Difference listings
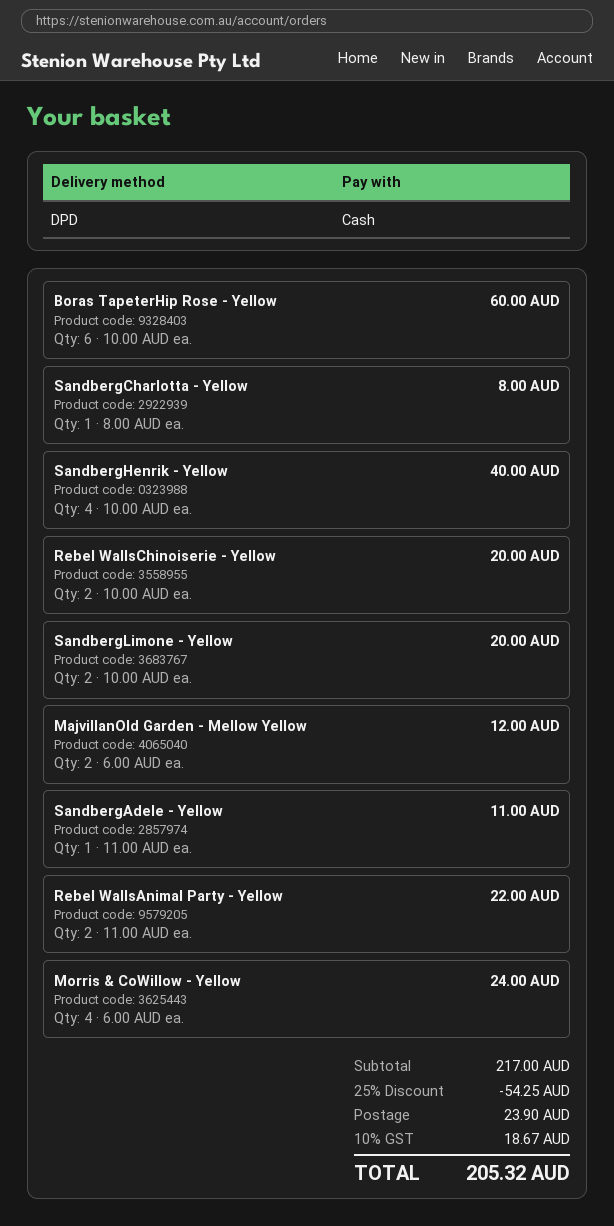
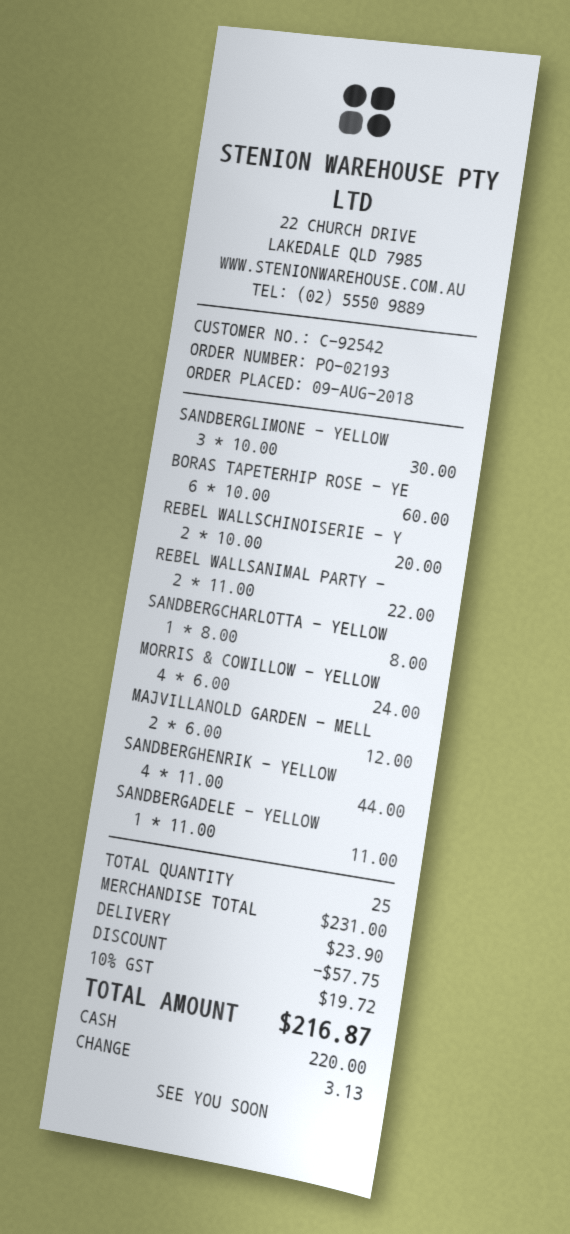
SandbergHenrik - Yellow: 4 x 10.00 = 40.00 -> 4 x 11.00 = 44.00
SandbergLimone - Yellow: 2 x 10.00 = 20.00 -> 3 x 10.00 = 30.00
subtotal: 217.00 -> 231.00
discount: 54.25 -> 57.75
tax: 10% = 18.67 -> 10% = 19.72
total: 205.32 -> 216.87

» Required action: Show every line in the entries where the string "Yellow" occurs.

» Result of the exercise:
SandbergHenrik - Yellow: 4 x 10.00 = 40.00 -> 4 x 11.00 = 44.00
SandbergLimone - Yellow: 2 x 10.00 = 20.00 -> 3 x 10.00 = 30.00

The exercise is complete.